PHP PHP (recursive abbreviation is Hypertext Preprocessor) is an open source web specific server side scripting language and easily can be embedded in HTML to create web pages. PHP is one of the 5 more popular programming languages overall and it one of the most popular web programming language. There were reasons to select PHP for building this tool; first it is easy to implement and maintain, second PHP is now so rich that we are not limited only on some specific features, but the quality, availability of 3rd party services and strong community and community driven documentation.

MySQL/phpMyAdmin MySQL is free (few editions are paid and offer additional functionality but not required in this system) and open source relational database management system (RDBMS). MySQL is a central component of the open source web application software stack. MySQL database is easy to install, maintain and integrate with PHP based applications. MySQL have strong community and now backed by Oracle corporation.

XAMPP XAMPP is one of the top open source and cross-platform web server solution, consisting apache hypertext transfer protocol server, database, and interpreters for PHP programming language. It is a free, simple and lightweight apache distribution that makes it extremely easy for developers to create a local web server for testing and deployment purposes (apachefriends link). XAMPP is easy to install and use at windows system, and mainly it provides both database and web server that’s why it was selected to use for building this system.

HTML/CSS Hypertext Markup Language (HTML) is markup language for developing static web pages and web applications by using the Cascading Style Sheets (CSS) to design web pages and JavaScript to add interactivity.

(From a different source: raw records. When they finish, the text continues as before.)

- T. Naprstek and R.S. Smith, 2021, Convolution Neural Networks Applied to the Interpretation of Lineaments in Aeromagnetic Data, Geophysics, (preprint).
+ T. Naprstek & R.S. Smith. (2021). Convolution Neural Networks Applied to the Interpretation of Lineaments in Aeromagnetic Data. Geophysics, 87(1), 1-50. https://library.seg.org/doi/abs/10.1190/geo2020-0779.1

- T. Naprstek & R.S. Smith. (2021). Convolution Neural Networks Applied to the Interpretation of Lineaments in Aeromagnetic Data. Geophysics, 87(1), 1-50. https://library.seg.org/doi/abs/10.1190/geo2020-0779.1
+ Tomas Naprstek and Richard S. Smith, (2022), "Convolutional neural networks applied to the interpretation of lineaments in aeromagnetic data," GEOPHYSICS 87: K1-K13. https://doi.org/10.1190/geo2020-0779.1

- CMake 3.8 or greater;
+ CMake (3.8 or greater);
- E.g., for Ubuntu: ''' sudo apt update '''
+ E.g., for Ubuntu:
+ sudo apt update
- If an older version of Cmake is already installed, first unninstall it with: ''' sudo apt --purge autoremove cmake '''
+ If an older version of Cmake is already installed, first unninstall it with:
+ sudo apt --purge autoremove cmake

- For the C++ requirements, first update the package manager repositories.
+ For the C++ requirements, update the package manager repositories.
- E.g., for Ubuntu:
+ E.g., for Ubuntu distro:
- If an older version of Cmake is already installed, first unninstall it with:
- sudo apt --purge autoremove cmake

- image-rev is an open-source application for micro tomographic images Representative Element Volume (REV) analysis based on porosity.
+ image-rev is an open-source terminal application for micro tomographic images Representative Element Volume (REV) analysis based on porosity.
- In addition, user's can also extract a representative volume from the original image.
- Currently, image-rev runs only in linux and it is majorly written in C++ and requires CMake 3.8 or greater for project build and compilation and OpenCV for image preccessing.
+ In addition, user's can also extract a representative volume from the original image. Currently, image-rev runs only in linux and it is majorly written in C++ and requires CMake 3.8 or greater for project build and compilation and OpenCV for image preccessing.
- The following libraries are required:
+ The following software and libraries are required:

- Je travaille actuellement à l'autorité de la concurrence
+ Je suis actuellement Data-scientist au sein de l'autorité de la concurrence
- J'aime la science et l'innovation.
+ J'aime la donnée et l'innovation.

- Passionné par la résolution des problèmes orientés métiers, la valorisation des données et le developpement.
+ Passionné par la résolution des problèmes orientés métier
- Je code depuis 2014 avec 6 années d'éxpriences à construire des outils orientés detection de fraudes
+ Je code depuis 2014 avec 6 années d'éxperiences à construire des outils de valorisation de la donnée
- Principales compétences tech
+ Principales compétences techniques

Javascript/AJAX JavaScript is the client side programming language for making interactive HTML based web pages. Ajax is a set of Web development techniques using many web technologies on the client side to create asynchronous web applications. I used to interact with HTML tags and create asynchronous calls to different part of tool.

Sublime Text Editor Sublime Text is a sophisticated text editor for writing code. It has simple interface, extraordinary features and excellent performance.

PDFParser PDFParser is used to extract text from design patterns research papers PDF files. PDFParser is a PHP library using TCPDF to extract data from a PDF file. Currently, secured documents are not supported, also parser library is still under active development but it provided the needed functionality.

TextRazor TextRazor is the natural language processing API. It used in this thesis to perform text analysis on design patterns research papers, TextRazor performs deep analysis on content to extract topics, topics relevancy score, entity extraction word relations etc.

Database Design

Relational database design was created beforehand that also refers or support to create a relational data model that ascertain the data would be stored in the database and define the relationships among different data/database segments. Later this model was used to create data definition language (DDL), it also provided all the logical and physical design choices and storage parameters those aided to create database.

Database design

Database Tables

Total 5 database tables were created to gather and structure all necessary information.

Patterns It includes all 47 design patterns those are listed at semantic mediawiki,

Research_papers_topics It saves the research papers topics those are extracted by using text analysis.

Parameters Design patterns parameters were collected from semantic media wiki and stored in this table.

Parameters_type It includes the information related to parameters types like either this parameter is related to family, etc.

Common_codes It includes all those common code those were identified by comparing each design pattern with other design patterns.